With quiet devotion Madame de Jonquiere immediately tendered her services. “Don’t you trouble, Sister,” she said, “I will cut her bread into little bits for her.”

Marie, with the need she felt of diverting her mind from her own sufferings, had already begun to take an interest in that motionless sufferer whose countenance was so thickly veiled, for she not unnaturally suspected that it was a case of some distressing facial sore. She had merely been told that the patient was a servant, which was true, but it happened that the poor creature, a native of Picardy, named Elise Rouquet, had been obliged to leave her situation, and seek a home with a sister who ill-treated her, for no hospital would take her in. Extremely devout, she had for many months been possessed by an ardent desire to go to Lourdes.
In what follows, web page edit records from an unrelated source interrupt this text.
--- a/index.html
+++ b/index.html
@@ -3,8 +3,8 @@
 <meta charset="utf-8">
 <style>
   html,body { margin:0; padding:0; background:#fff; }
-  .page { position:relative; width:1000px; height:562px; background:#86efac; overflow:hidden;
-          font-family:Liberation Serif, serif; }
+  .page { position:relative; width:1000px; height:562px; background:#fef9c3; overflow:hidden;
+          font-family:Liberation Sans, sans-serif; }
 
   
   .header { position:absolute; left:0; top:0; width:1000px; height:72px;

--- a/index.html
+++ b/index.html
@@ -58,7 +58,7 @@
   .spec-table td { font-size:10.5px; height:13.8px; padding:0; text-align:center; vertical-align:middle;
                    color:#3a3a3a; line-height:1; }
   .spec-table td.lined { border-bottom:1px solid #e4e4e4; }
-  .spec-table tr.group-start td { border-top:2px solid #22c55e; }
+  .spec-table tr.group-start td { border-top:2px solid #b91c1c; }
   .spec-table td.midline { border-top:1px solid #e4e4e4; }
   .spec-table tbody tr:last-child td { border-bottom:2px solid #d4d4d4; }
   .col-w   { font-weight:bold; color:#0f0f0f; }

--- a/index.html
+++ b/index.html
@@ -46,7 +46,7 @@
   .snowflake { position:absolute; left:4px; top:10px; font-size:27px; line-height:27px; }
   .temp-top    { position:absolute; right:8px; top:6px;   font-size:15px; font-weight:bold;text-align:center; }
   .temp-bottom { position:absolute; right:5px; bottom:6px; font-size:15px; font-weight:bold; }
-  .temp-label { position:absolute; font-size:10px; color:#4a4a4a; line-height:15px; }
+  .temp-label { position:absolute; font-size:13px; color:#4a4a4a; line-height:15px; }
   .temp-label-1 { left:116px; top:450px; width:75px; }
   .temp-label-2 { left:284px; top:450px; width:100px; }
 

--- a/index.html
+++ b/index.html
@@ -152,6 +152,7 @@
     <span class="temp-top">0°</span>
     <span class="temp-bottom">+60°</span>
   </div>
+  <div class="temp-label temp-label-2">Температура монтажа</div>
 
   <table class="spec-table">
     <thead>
While Marie, with dread in her heart, waited for the fichu to be moved aside, Madame de Jonquiere, having cut some bread into small pieces, inquired maternally: “Are they small enough? Can you put them into your mouth?”

Thereupon a hoarse voice growled confused words under the black fichu: “Yes, yes, madame.” And at last the veil fell and Marie shuddered with horror.
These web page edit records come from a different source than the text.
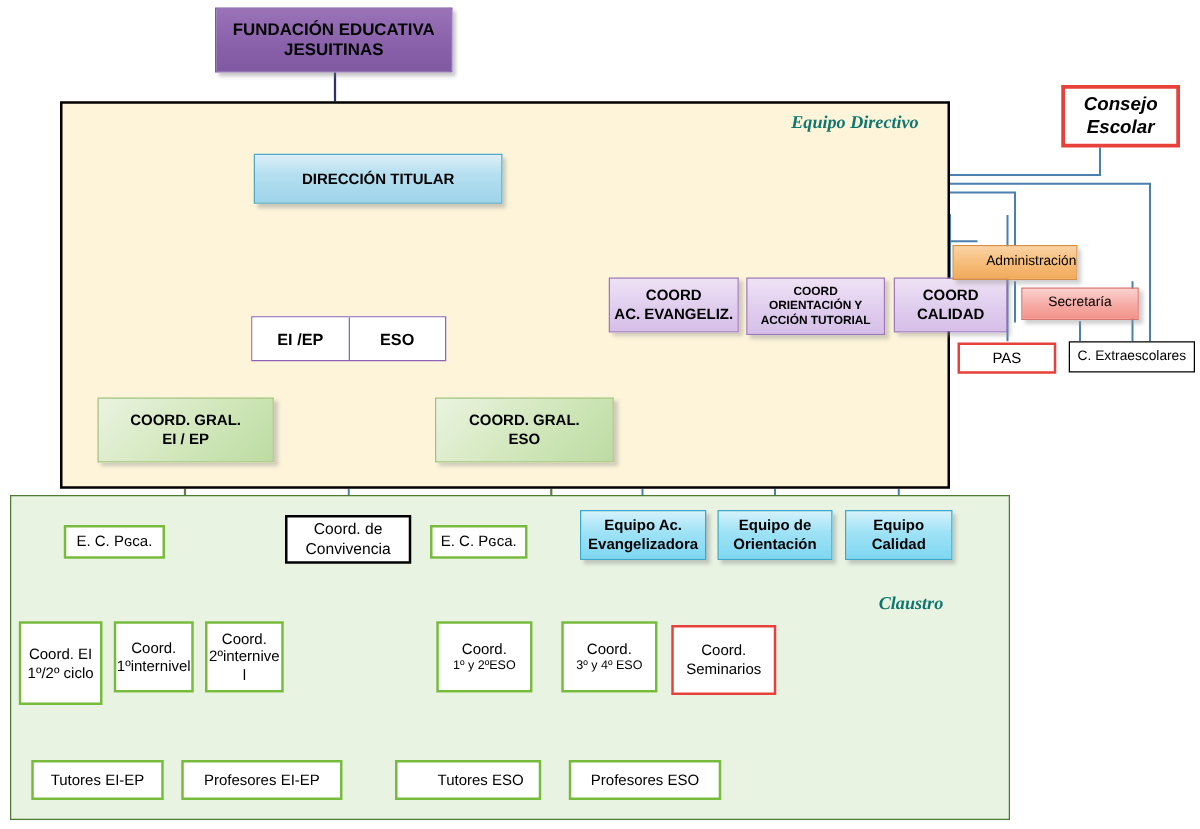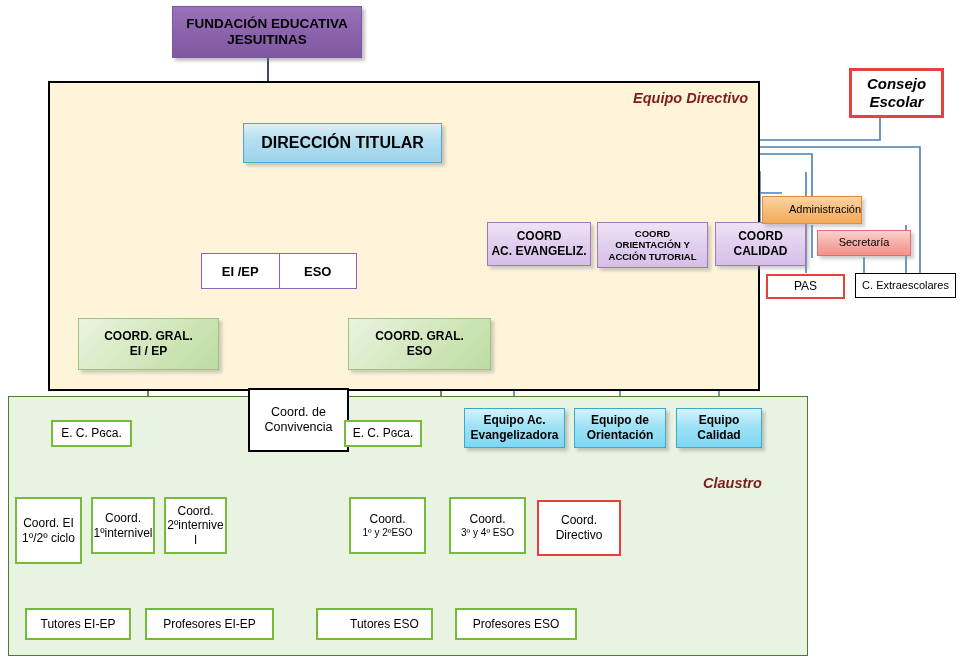--- a/index.html
+++ b/index.html
@@ -11,7 +11,7 @@
   .panel-directivo{background:#fdf4d9;border:2.5px solid #000000;}
   .panel-claustro{background:#e9f3e2;border:1.6px solid #4d7a34;}
 
-  .panel-title{position:absolute;font-style:italic;font-weight:bold;color:#7f1d1d;}
+  .panel-title{position:absolute;font-style:italic;font-weight:bold;color:#0f766e;font-family:Liberation Serif, serif;}
 
   .node{position:absolute;box-sizing:border-box;display:flex;flex-direction:column;
         align-items:center;justify-content:center;text-align:center;line-height:1.22;}

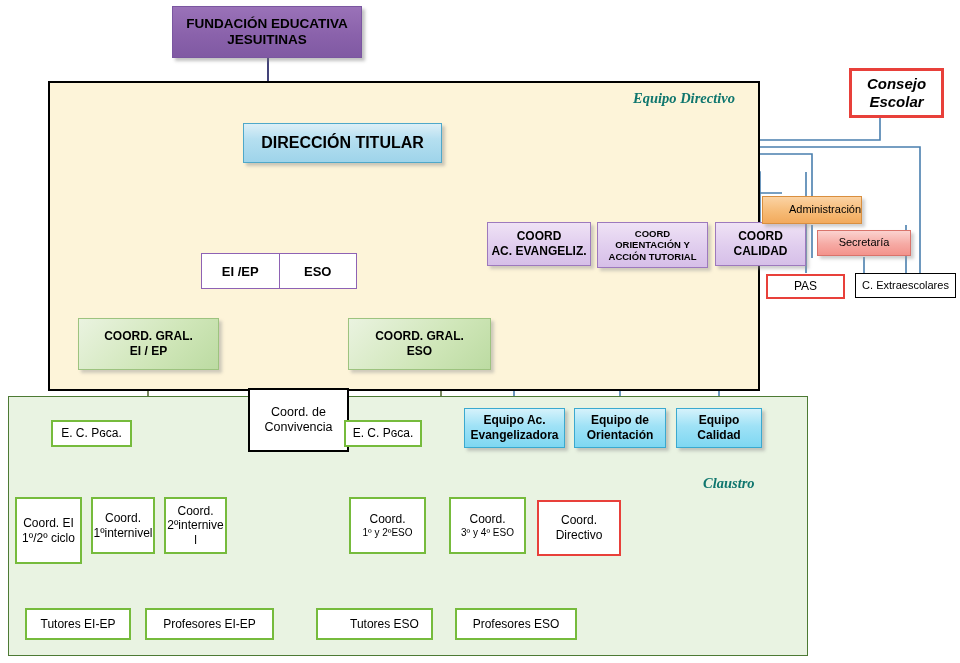--- a/index.html
+++ b/index.html
@@ -136,7 +136,7 @@
     <span>JESUITINAS</span>
   </div>
 
-  <div class="node n-blue" style="left:203px;top:123px;width:199px;height:40px;font-size:16px;margin-left:40px;">
+  <div class="node n-blue" style="left:203px;top:123px;width:199px;height:40px;font-size:12px;">
     <span>DIRECCIÓN TITULAR</span>
   </div>
 

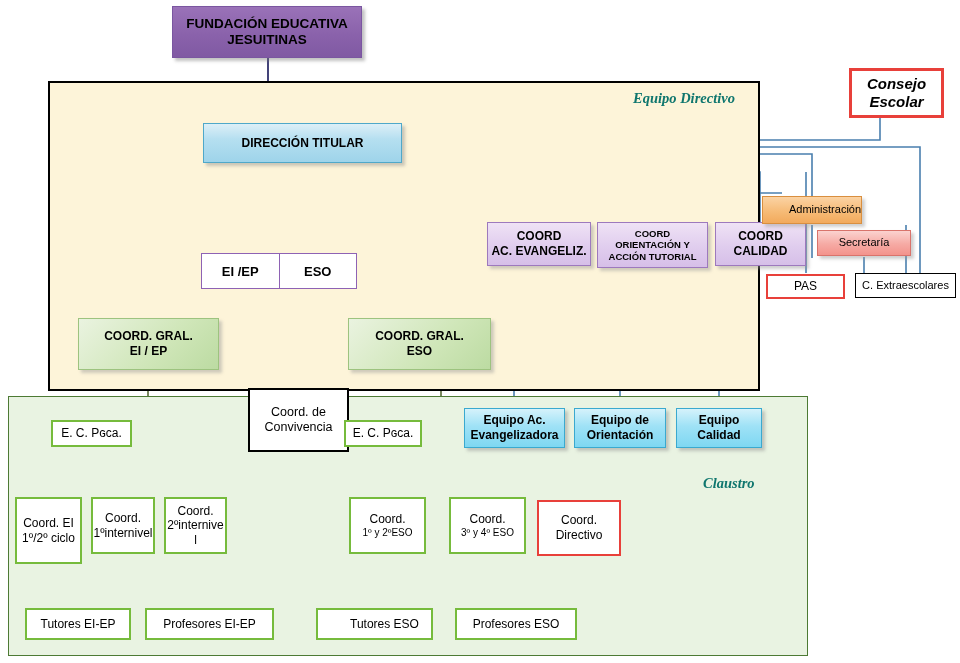--- a/index.html
+++ b/index.html
@@ -192,7 +192,7 @@
     <span>E. C. Pɢca.</span>
   </div>
 
-  <div class="node n-blackborder" style="left:228px;top:388px;width:101px;height:64px;margin-left:20px;">
+  <div class="node n-blackborder" style="left:228px;top:412px;width:101px;height:39px;">
     <span>Coord. de</span>
     <span>Convivencia</span>
   </div>

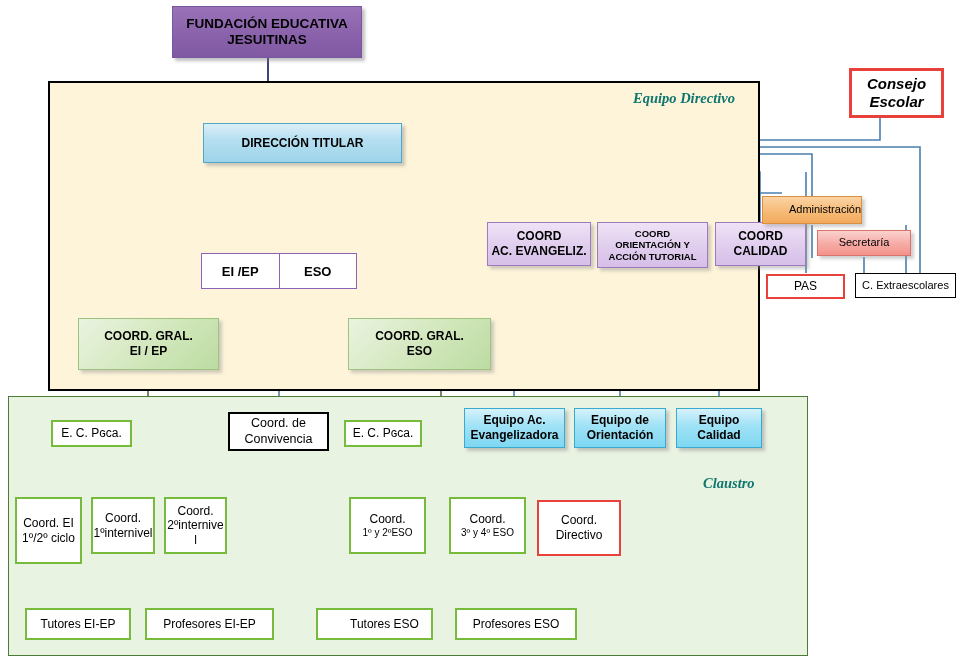--- a/index.html
+++ b/index.html
@@ -237,7 +237,7 @@
   </div>
   <div class="node n-redborder" style="left:537px;top:500px;width:84px;height:56px;">
     <span>Coord.</span>
-    <span>Directivo</span>
+    <span>Seminarios</span>
   </div>
 
   <div class="node n-greenborder" style="left:25px;top:608px;width:106px;height:32px;">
It was a case of lupus which had preyed upon the unhappy woman’s nose and mouth. Ulceration had spread, and was hourly spreading – in short, all the hideous peculiarities of this terrible disease were in full process of development, almost obliterating the traces of what once were pleasing womanly lineaments.

“Oh, look, Pierre!” Marie murmured, trembling. The priest in his turn shuddered as he beheld Elise Rouquet cautiously slipping the tiny pieces of bread into her poor shapeless mouth. Everyone in the carriage had turned pale at sight of the awful apparition. And the same thought ascended from all those hope-inflated souls. Ah! Blessed Virgin, Powerful Virgin, what a miracle indeed if such an ill were cured!

“We must not think of ourselves, my children, if we wish to get well,” resumed Sister Hyacinthe, who still retained her encouraging smile.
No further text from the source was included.